**SOURCE MATERIAL**.
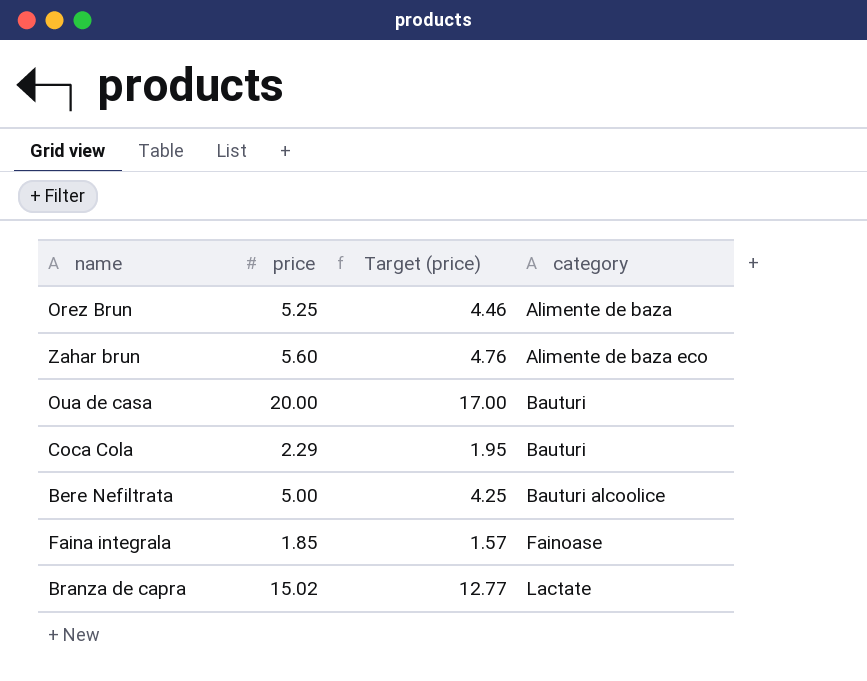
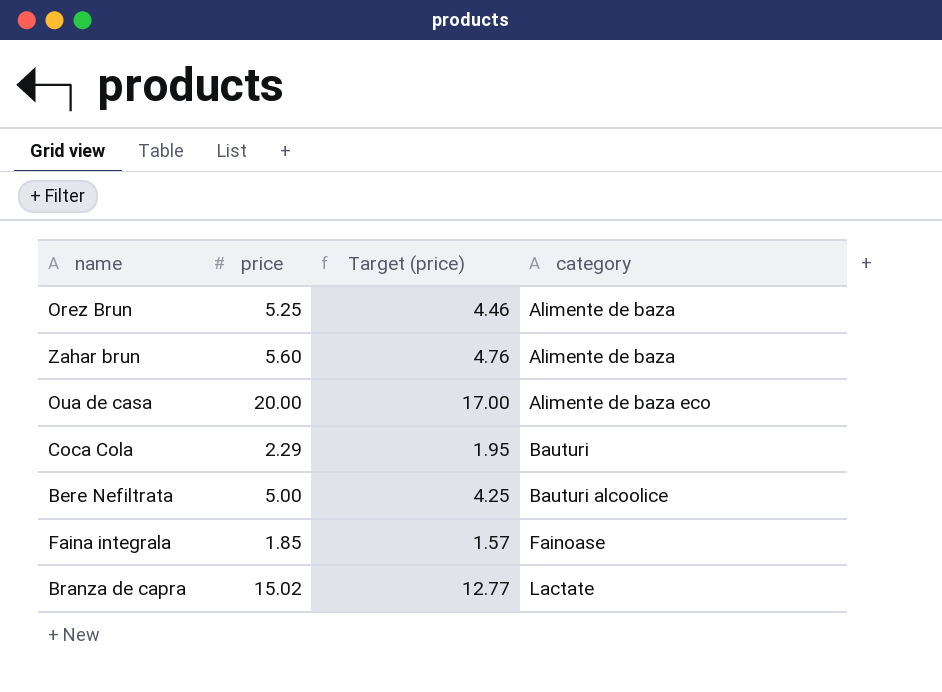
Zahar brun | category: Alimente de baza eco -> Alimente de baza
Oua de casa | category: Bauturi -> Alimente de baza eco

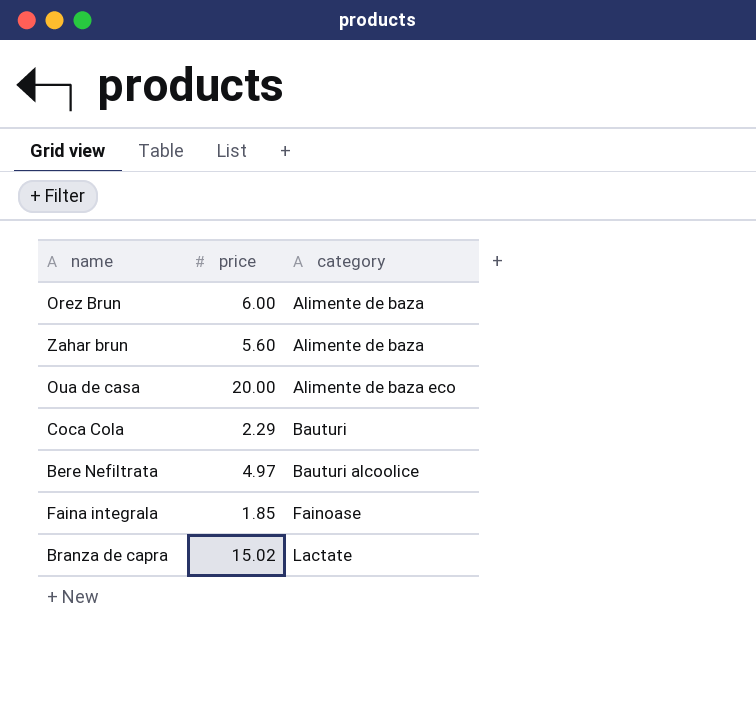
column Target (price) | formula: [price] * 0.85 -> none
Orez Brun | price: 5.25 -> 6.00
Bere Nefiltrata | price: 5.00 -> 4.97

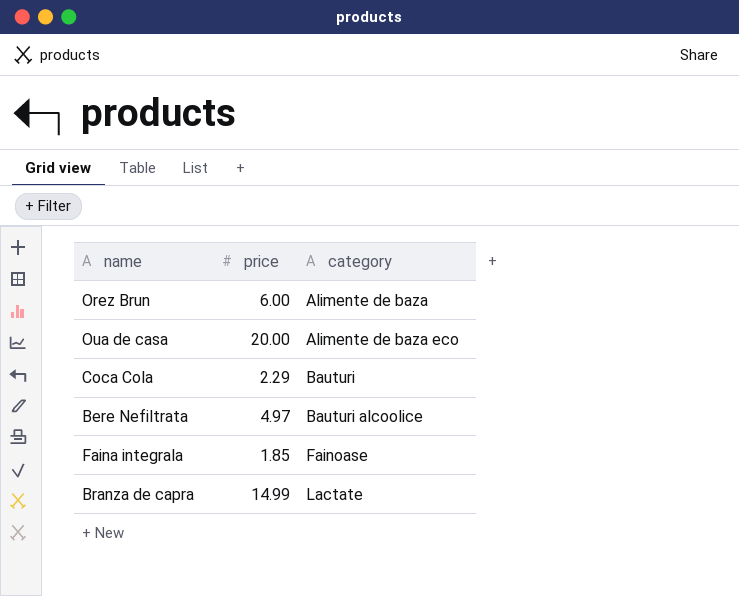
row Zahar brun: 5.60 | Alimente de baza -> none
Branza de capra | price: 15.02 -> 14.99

**WORK ITEM**. Set the records down again exactly, and omit any picture in them.

**SOLVED EXERCISE**.
Zahar brun | category: Alimente de baza eco -> Alimente de baza
Oua de casa | category: Bauturi -> Alimente de baza eco

column Target (price) | formula: [price] * 0.85 -> none
Orez Brun | price: 5.25 -> 6.00
Bere Nefiltrata | price: 5.00 -> 4.97

row Zahar brun: 5.60 | Alimente de baza -> none
Branza de capra | price: 15.02 -> 14.99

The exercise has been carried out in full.